Published in


A framework for evaluating ml automation

End-to-end ML platforms are the new kids on the block for many enterprises. They are early in maturity but produce many impactful results through ML automation. So how do we measure the platform’s effectiveness in driving ML automation?

I have found the framework of the level used to describe self-driving autonomy simple to understand and communicate. Let us try to follow a similar framework for ML automation. Note developers can define these levels as they see fit. The following is an example only.

Photo by Leslie Lopez Holder on Unsplash

Level framework:

Level 0: No automation. Developers are heavily involved in the babysitting model lifecycle, and subsequent retraining runs.

Level 1: Automated training/retraining supported. ML developers can configure periodic runs for their pipeline at specific events: dataset change, time (monthly, weekly, daily, etc.). This is equivalent to continuous integration.

Level 2: Automated model deployment.
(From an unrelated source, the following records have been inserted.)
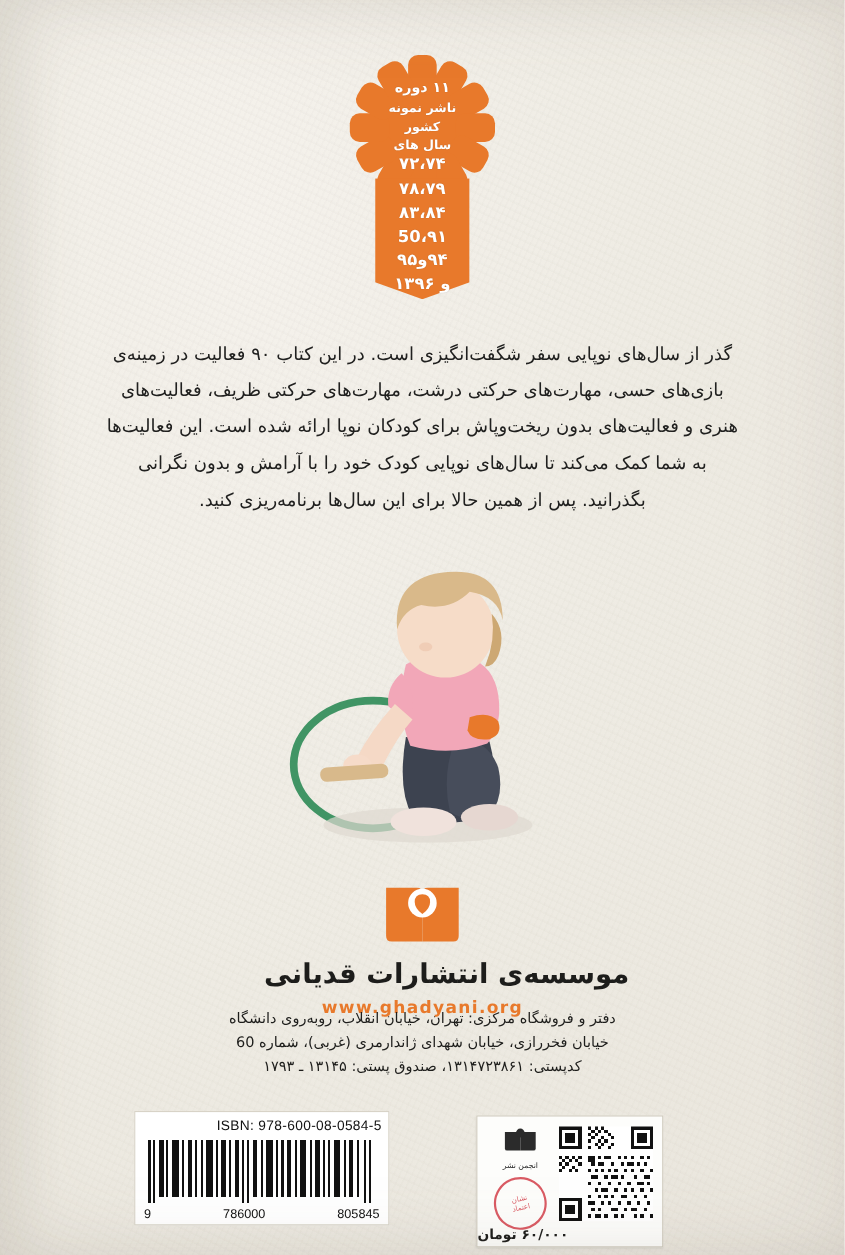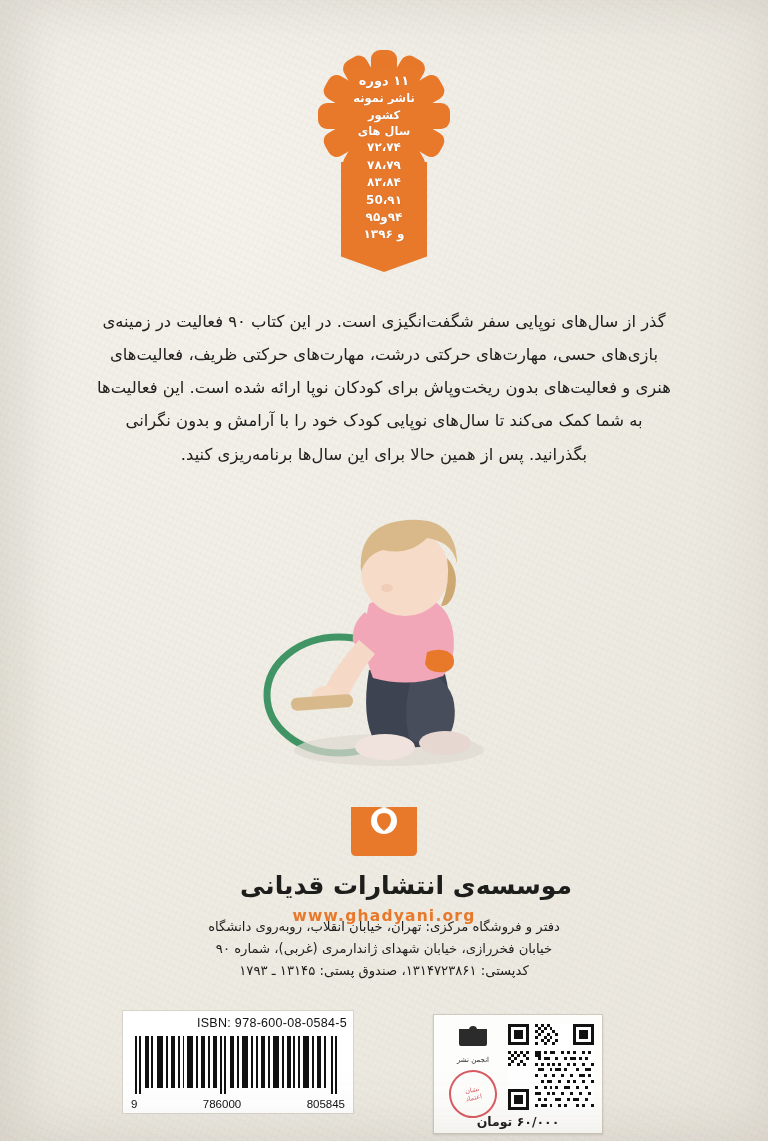--- a/index.html
+++ b/index.html
@@ -81,7 +81,7 @@
     text-shadow: 0 0 1px rgba(0,0,0,.25);
   }
   .badge-text .big { font-size: 13px; }
-  .badge-text .years { font-size: 12px; line-height: 1.45; }
+  .badge-text .years { font-size: 15px; line-height: 1.45; }
 
   
   .blurb {

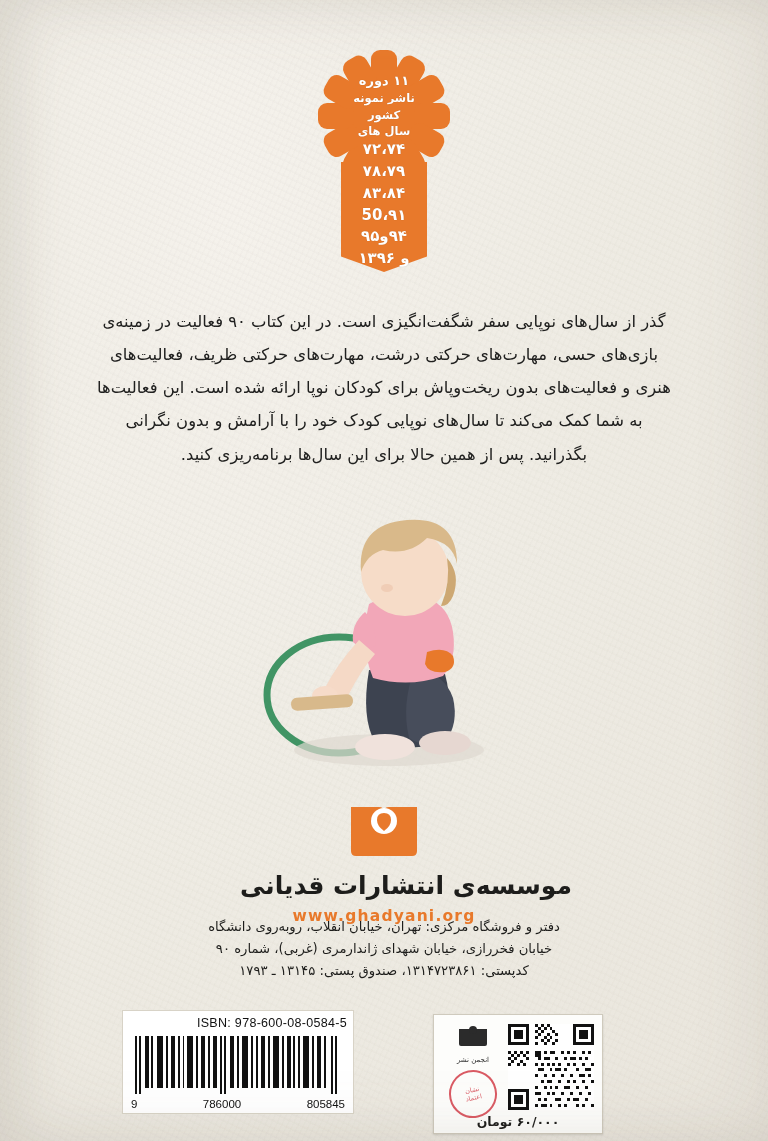--- a/index.html
+++ b/index.html
@@ -354,7 +354,7 @@
 
   <div class="address">
     <div class="line">دفتر و فروشگاه مرکزی: تهران، خیابان انقلاب، روبه‌روی دانشگاه</div>
-    <div class="line">خیابان فخررازی، خیابان شهدای ژاندارمری (غربی)، شماره ۹۰</div>
+    <div class="line">خیابان فخررازی، خیابان شهدای ژاندارمری (غربی)، شماره 60</div>
     <div class="line">کدپستی: ۱۳۱۴۷۲۳۸۶۱، صندوق پستی: ۱۳۱۴۵ ـ ۱۷۹۳</div>
   </div>
 

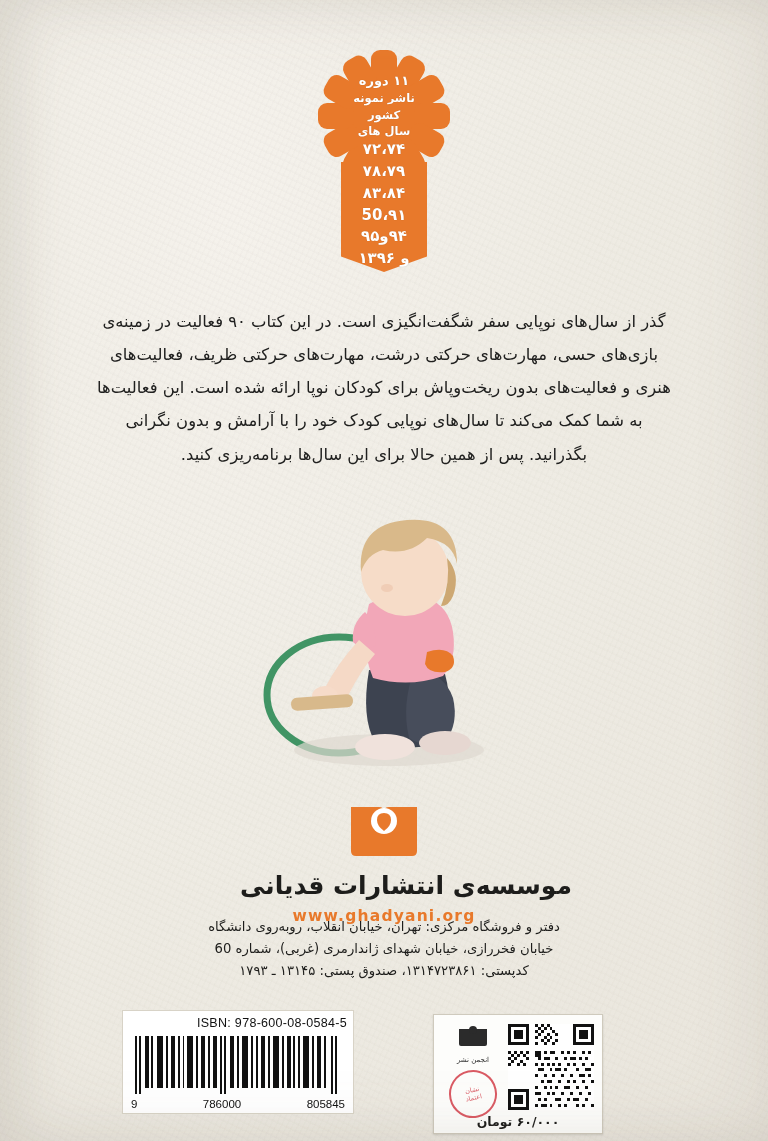--- a/index.html
+++ b/index.html
@@ -213,7 +213,7 @@
     bottom: 4px;
     right: 0;
     left: 0;
-    text-align: center;
+    text-align: left;
     font-size: 12.5px;
     font-weight: bold;
     color: #1d1d1b;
ML developers can trigger automated pipelines to evaluate, experiment, and deploy a trained model to serve production traffic. This is equivalent to continuous deployment.

Level 3: Developers can add automation to the post-deployment lifecycle — monitoring, traffic sampling, labeling, and dataset generation.

Level 4: At level 4, we have a generic ML automation system as a part of the platform. Developers can write custom automation for parts or the whole of the ML pipeline. There is a steady increase in ML pipeline CI/CD. Note that a generic ML automation system can cover all levels (0–4).

Now, coming back to the original question:

How do we measure the effectiveness of the platform?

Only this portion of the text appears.